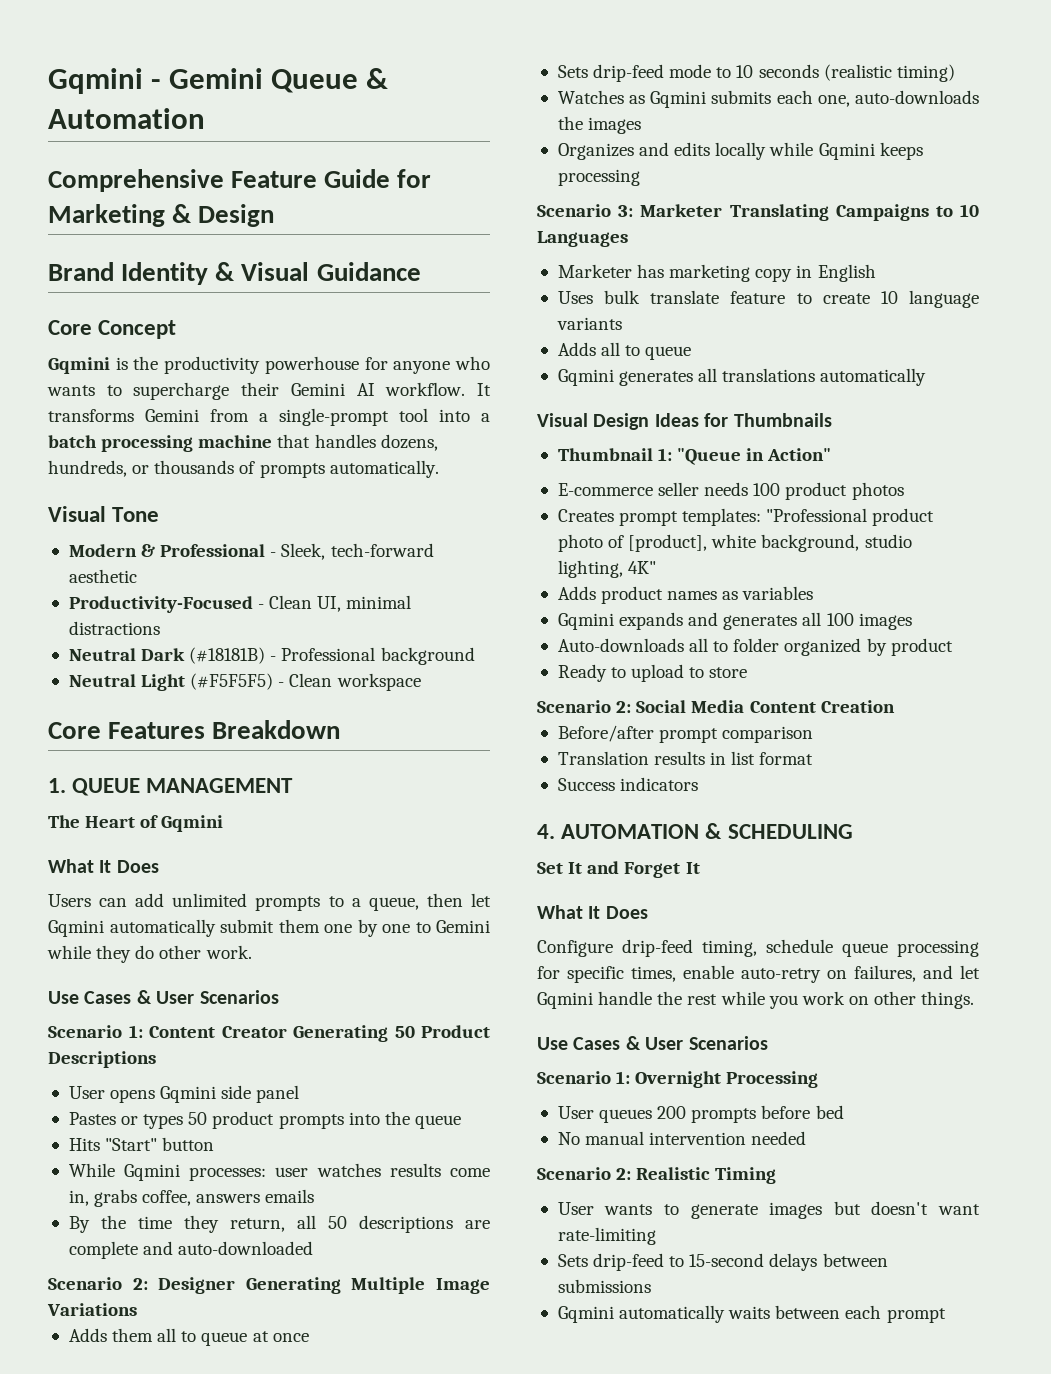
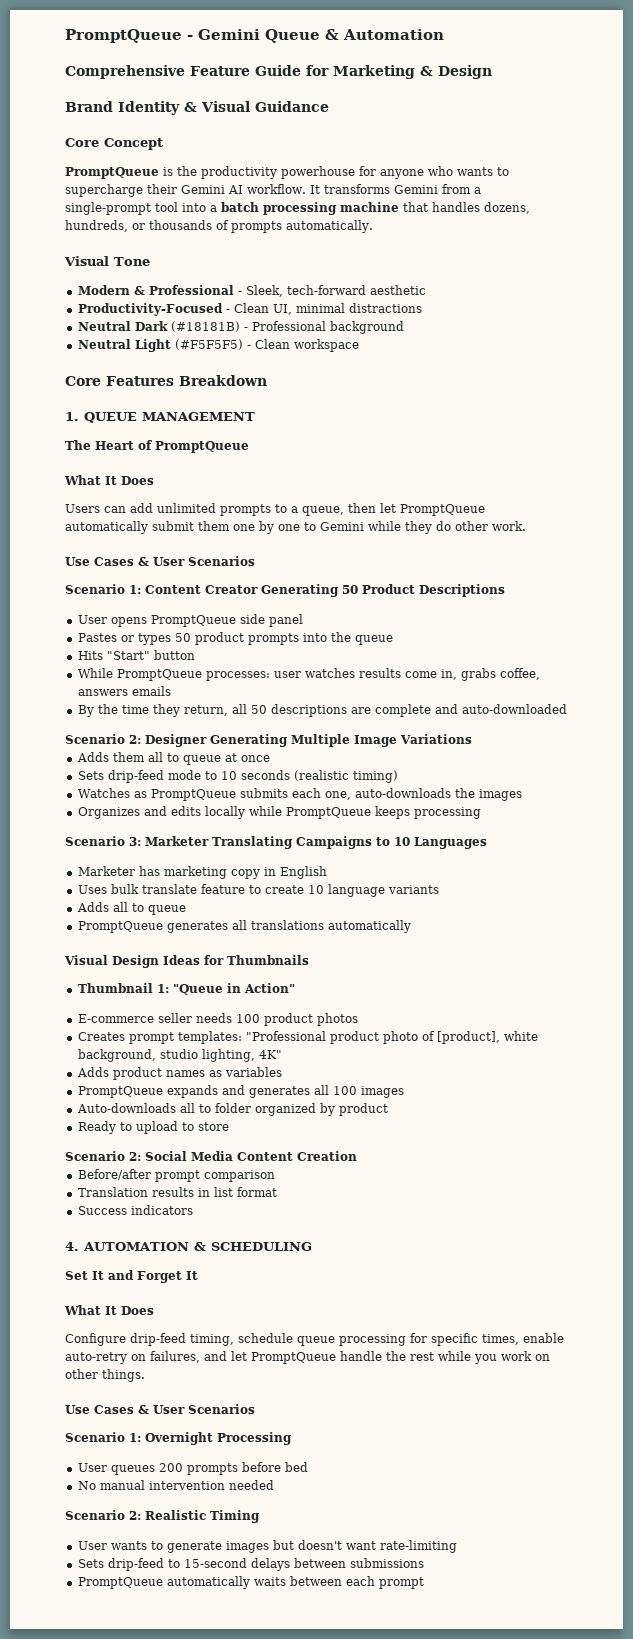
- Gqmini - Gemini Queue & Automation
+ PromptQueue - Gemini Queue & Automation
- Gqmini is the productivity powerhouse for anyone who wants to supercharge their Gemini AI workflow.
+ PromptQueue is the productivity powerhouse for anyone who wants to supercharge their Gemini AI workflow.
- The Heart of Gqmini
+ The Heart of PromptQueue
- Users can add unlimited prompts to a queue, then let Gqmini automatically submit them one by one to Gemini while they do other work.
+ Users can add unlimited prompts to a queue, then let PromptQueue automatically submit them one by one to Gemini while they do other work.
- User opens Gqmini side panel
+ User opens PromptQueue side panel
- While Gqmini processes: user watches results come in, grabs coffee, answers emails
+ While PromptQueue processes: user watches results come in, grabs coffee, answers emails
- Watches as Gqmini submits each one, auto-downloads the images
+ Watches as PromptQueue submits each one, auto-downloads the images
- Organizes and edits locally while Gqmini keeps processing
+ Organizes and edits locally while PromptQueue keeps processing
- Gqmini generates all translations automatically
+ PromptQueue generates all translations automatically
- Gqmini expands and generates all 100 images
+ PromptQueue expands and generates all 100 images
- Configure drip-feed timing, schedule queue processing for specific times, enable auto-retry on failures, and let Gqmini handle the rest while you work on other things.
+ Configure drip-feed timing, schedule queue processing for specific times, enable auto-retry on failures, and let PromptQueue handle the rest while you work on other things.
- Gqmini automatically waits between each prompt
+ PromptQueue automatically waits between each prompt

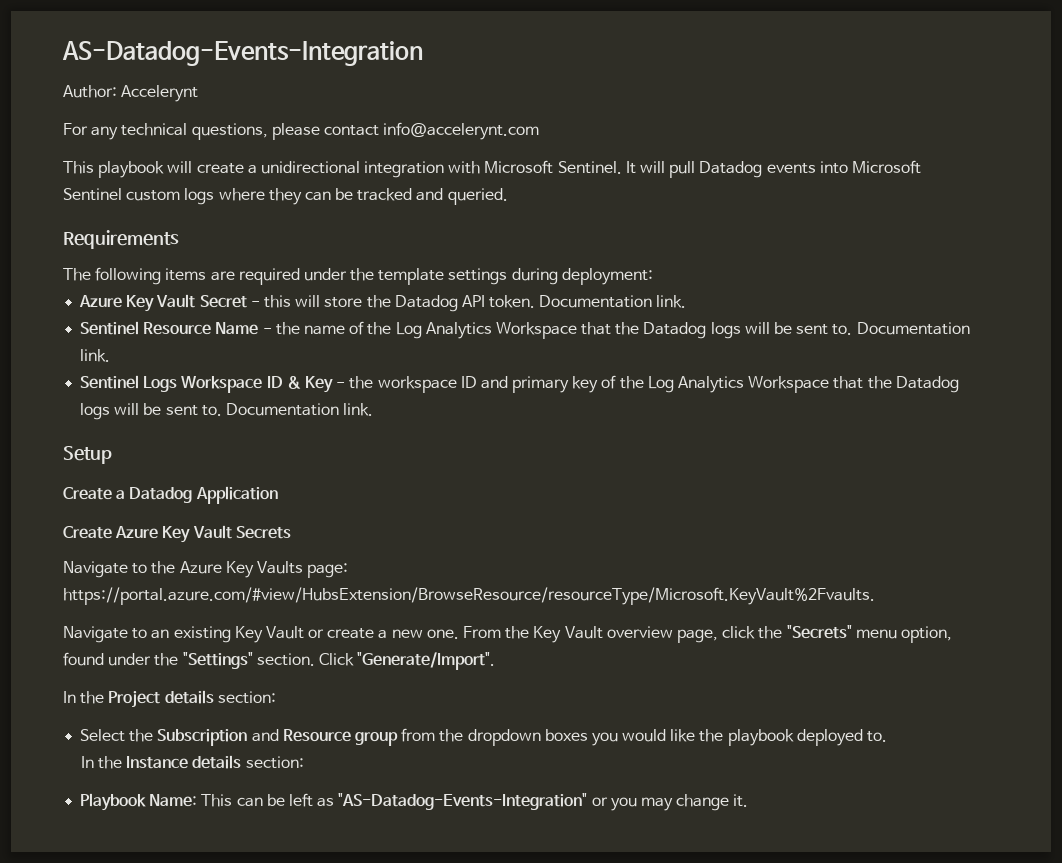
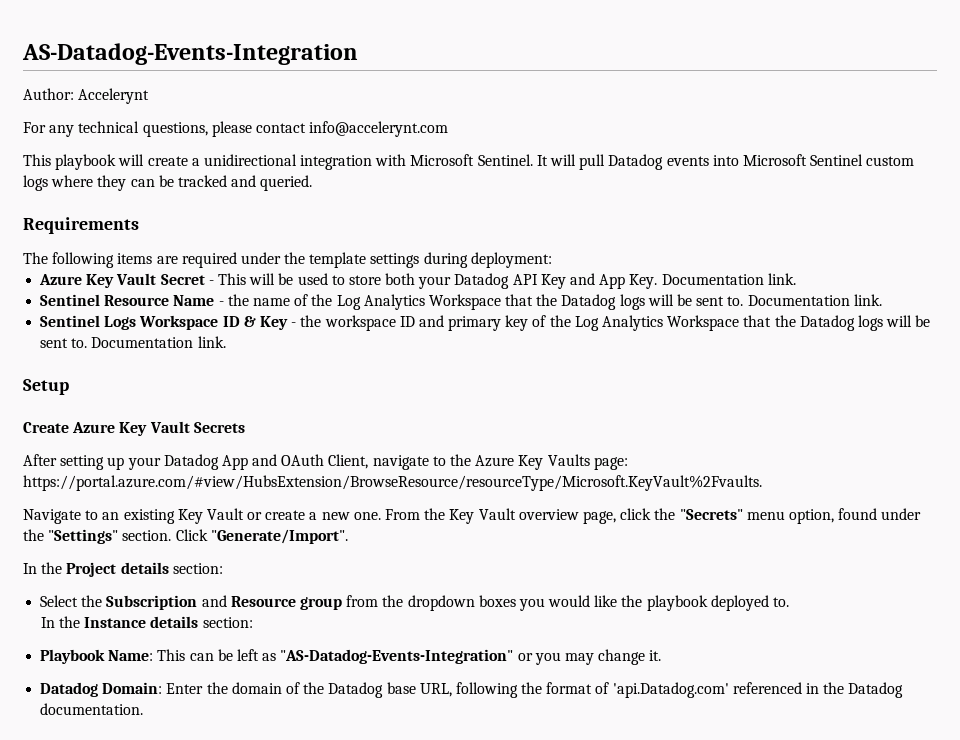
- Azure Key Vault Secret - this will store the Datadog API token. Documentation link.
+ Azure Key Vault Secret - This will be used to store both your Datadog API Key and App Key. Documentation link.
- Create a Datadog Application
- Navigate to the Azure Key Vaults page: https://portal.azure.com/#view/HubsExtension/BrowseResource/resourceType/Microsoft.KeyVault%2Fvaults.
+ After setting up your Datadog App and OAuth Client, navigate to the Azure Key Vaults page: https://portal.azure.com/#view/HubsExtension/BrowseResource/resourceType/Microsoft.KeyVault%2Fvaults.
+ Datadog Domain: Enter the domain of the Datadog base URL, following the format of 'api.Datadog.com' referenced in the Datadog documentation.

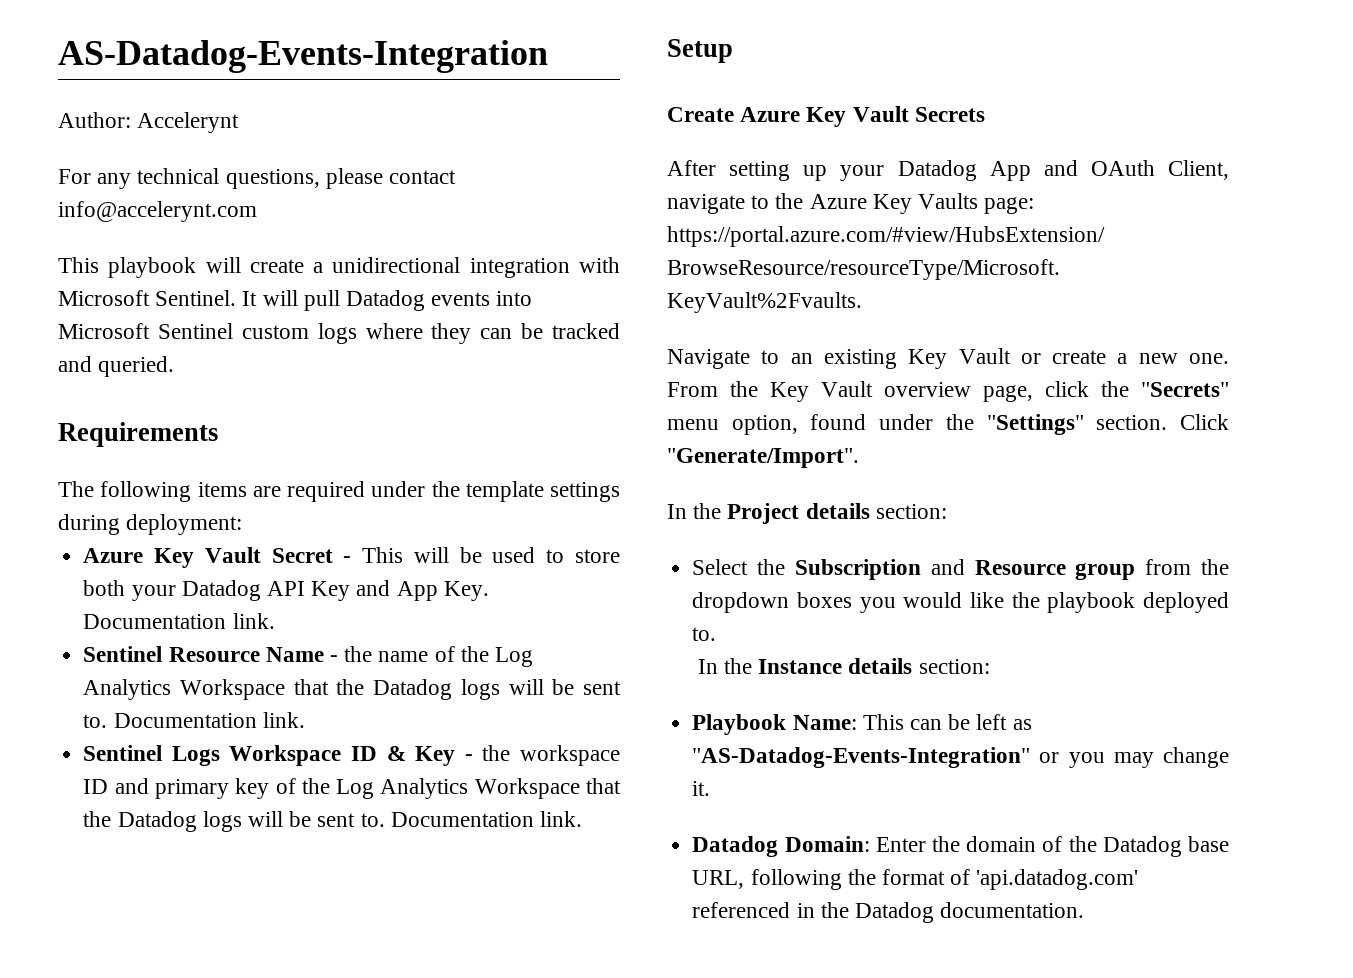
- Datadog Domain: Enter the domain of the Datadog base URL, following the format of 'api.Datadog.com' referenced in the Datadog documentation.
+ Datadog Domain: Enter the domain of the Datadog base URL, following the format of 'api.datadog.com' referenced in the Datadog documentation.

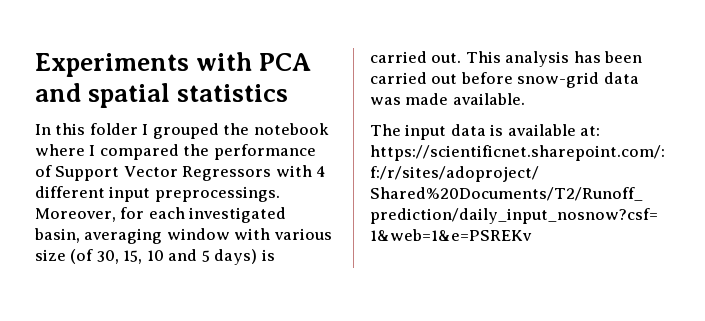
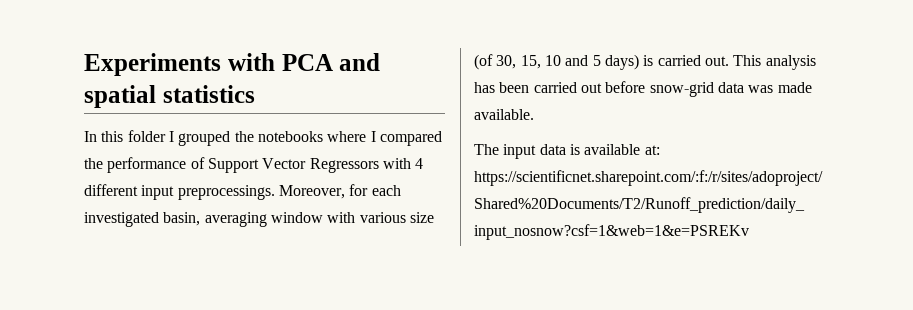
- In this folder I grouped the notebook where I compared the performance of Support Vector Regressors with 4 different input preprocessings.
+ In this folder I grouped the notebooks where I compared the performance of Support Vector Regressors with 4 different input preprocessings.

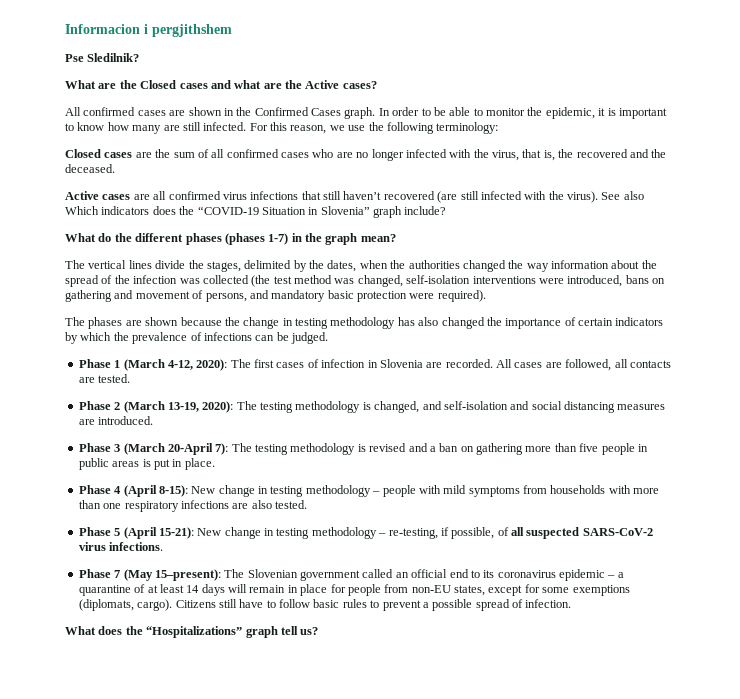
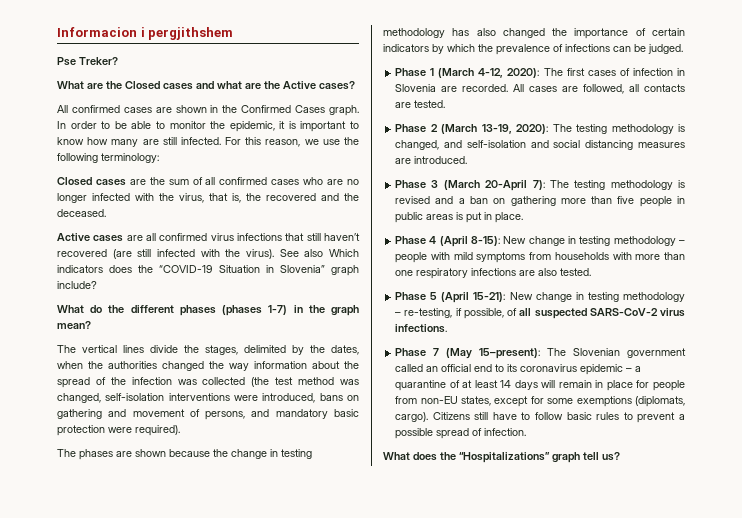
- Pse Sledilnik?
+ Pse Treker?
::::::::
■ The task
An exact copy is needed. It runs from the line above containing "- Datadog Domain: Enter" down to the line containing "- In this folder", both included, with no pictures.

■ Expected answer
- Datadog Domain: Enter the domain of the Datadog base URL, following the format of 'api.Datadog.com' referenced in the Datadog documentation.
+ Datadog Domain: Enter the domain of the Datadog base URL, following the format of 'api.datadog.com' referenced in the Datadog documentation.

- In this folder I grouped the notebook where I compared the performance of Support Vector Regressors with 4 different input preprocessings.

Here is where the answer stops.